In a game manual, the only time I’d accept dice when speaking about a single die is with a rule like “Roll as many dice as the number of opponents.” It’s possible to have a single die in this case, but I think it would be unnecessary for a grammar Nazi to insist on clarifiers like die(dice) and opponent(s). We all understand what’s meant.
In casual speech, I’ll forgive any errors because you don’t have time to stop and edit your thoughts… but it’s not a mistake I’ll be making, thank you very much.
If someone put “one dice” in a game manual and defended it, their opinion about anything in their own game manual would now be invalid.
Why? “Focus” is a product name, not a descriptive noun. A lens system can have multiple foci. Your Ford dealer probably has a lot of Focuses. I’m not sure this is a valid linguistic focal point.
What’s wrong with that? I didn’t think proper nouns were obligated to follow the same irregular plural forms as the common nouns they were derived from.
Still, if that bothers you, stay away from the Nissan dealership down the road, where they’re selling Maximas.

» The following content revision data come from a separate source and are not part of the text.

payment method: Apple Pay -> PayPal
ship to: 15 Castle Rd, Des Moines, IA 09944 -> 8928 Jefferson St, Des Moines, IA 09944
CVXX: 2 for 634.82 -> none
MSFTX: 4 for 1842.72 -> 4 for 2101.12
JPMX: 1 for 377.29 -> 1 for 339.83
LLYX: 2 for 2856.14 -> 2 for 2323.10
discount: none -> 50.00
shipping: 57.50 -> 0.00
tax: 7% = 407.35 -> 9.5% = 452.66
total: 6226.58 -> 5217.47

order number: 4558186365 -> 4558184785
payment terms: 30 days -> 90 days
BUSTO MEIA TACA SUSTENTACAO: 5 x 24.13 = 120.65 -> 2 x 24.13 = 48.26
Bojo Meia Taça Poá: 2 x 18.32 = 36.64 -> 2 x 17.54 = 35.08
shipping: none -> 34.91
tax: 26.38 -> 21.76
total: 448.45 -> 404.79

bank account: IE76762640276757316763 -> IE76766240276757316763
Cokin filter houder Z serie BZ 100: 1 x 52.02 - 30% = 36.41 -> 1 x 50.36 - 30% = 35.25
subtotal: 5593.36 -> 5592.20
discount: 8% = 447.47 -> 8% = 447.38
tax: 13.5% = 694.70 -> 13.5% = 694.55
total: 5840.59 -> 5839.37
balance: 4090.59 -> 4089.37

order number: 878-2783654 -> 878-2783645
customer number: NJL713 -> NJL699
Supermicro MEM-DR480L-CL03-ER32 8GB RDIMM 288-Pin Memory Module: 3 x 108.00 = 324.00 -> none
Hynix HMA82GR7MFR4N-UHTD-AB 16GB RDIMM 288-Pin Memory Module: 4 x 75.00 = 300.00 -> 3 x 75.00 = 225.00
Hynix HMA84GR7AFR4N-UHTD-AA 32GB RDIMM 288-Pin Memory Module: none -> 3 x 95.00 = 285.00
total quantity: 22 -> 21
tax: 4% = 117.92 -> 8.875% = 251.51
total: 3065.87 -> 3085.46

Even though I KNOW that die is the correct word for a single spotted cube, and “dice” is the plural, I have to admit: even when I’m playing a game with only a single die, I usually say “Roll the dice,” and so do most people I’m acquainted with.
“Roll the die” may be more accurate, but it sounds weird.
Focus is now a English word, so it’s time to stop the nonsense and have it pluralize by a S. Same with similar words, and for crikeyssake it’s not now nor has it ever been “octopi”. **Octopuses! **
A Language is a living thing- get used to it. In fact many of the neologisms are for the better. Many have held on only due to the fact that pedantic highbrows like to look down upon ordinary folks as “morons”.
The only way “roll the dice” can be a universal phrase is in place of the clumsier “roll the die or dice” when the game requires one or more cubes or polyhedrons to be tossed at that juncture. If the instruction is always to roll a single item, it should read “roll the die.”
Granting for the evolution of language in the direction of each piece being called a singular “dice”, which I see as pretty much irresistible by now however much I may lament it, then I would expect such an instruction to have either the specification “roll [specific number, including “one”] x-sided dice”, or otherwise there’s an antecedent by which you are instructed to use “[specific number, including “one”] x-sided dice” and you use however many that was.
“Dice” as a singular is well established, to the extent that I doubt whether most people even know that “die” is the “correct” (i.e., old) singular form. To be understood, which is what matters in a game manual and most other contexts, one should use “dice” whether singular or plural. To insist on “die” is obfuscatory, prescriptivist pedantry.
Do you have any evidence whatsoever for your claim that far more people nowadays use “dice” than “die” for the singular? The results of this poll seem to argue the opposite (though, admittedly, Dopers aren’t an unbiased sample of the general population).
I would only think the word was being used technically correctly if it’s in some official place. I would not expect most people to use the word “die,” and I have, on occasion, chosen to use “dice” for a single die to avoid confusion.
Looks like a lot of people haven’t paid much attention to the OP/poll here.
Some don’t even get it’s about games, or feel the need to point out the existence of the word “die”.
I voted for all the most common ones. I’ll talk pedantically, and expect a game book to be specific, but don’t expect everyone else to be as anal as me.
Even though I know “die” is singular and “dice” plural, I still would say “roll the dice” in a casual conversation, as would everyone else. In an actual rulebook? I guess I’d expect more accuracy, but I probably wouldn’t notice one way or the other.
My Shorter OED doesn’t list that as a use of the word die, but it does list the word die as ‘4 An engraved stamp for impressing for impressing a design on some softer material as in coining…’ and the plural for that is dies.
BTW there are other homonyms which have divergent plurals. E.g. staff (of wood) has plural staves, but staff (of people) has plural staffs.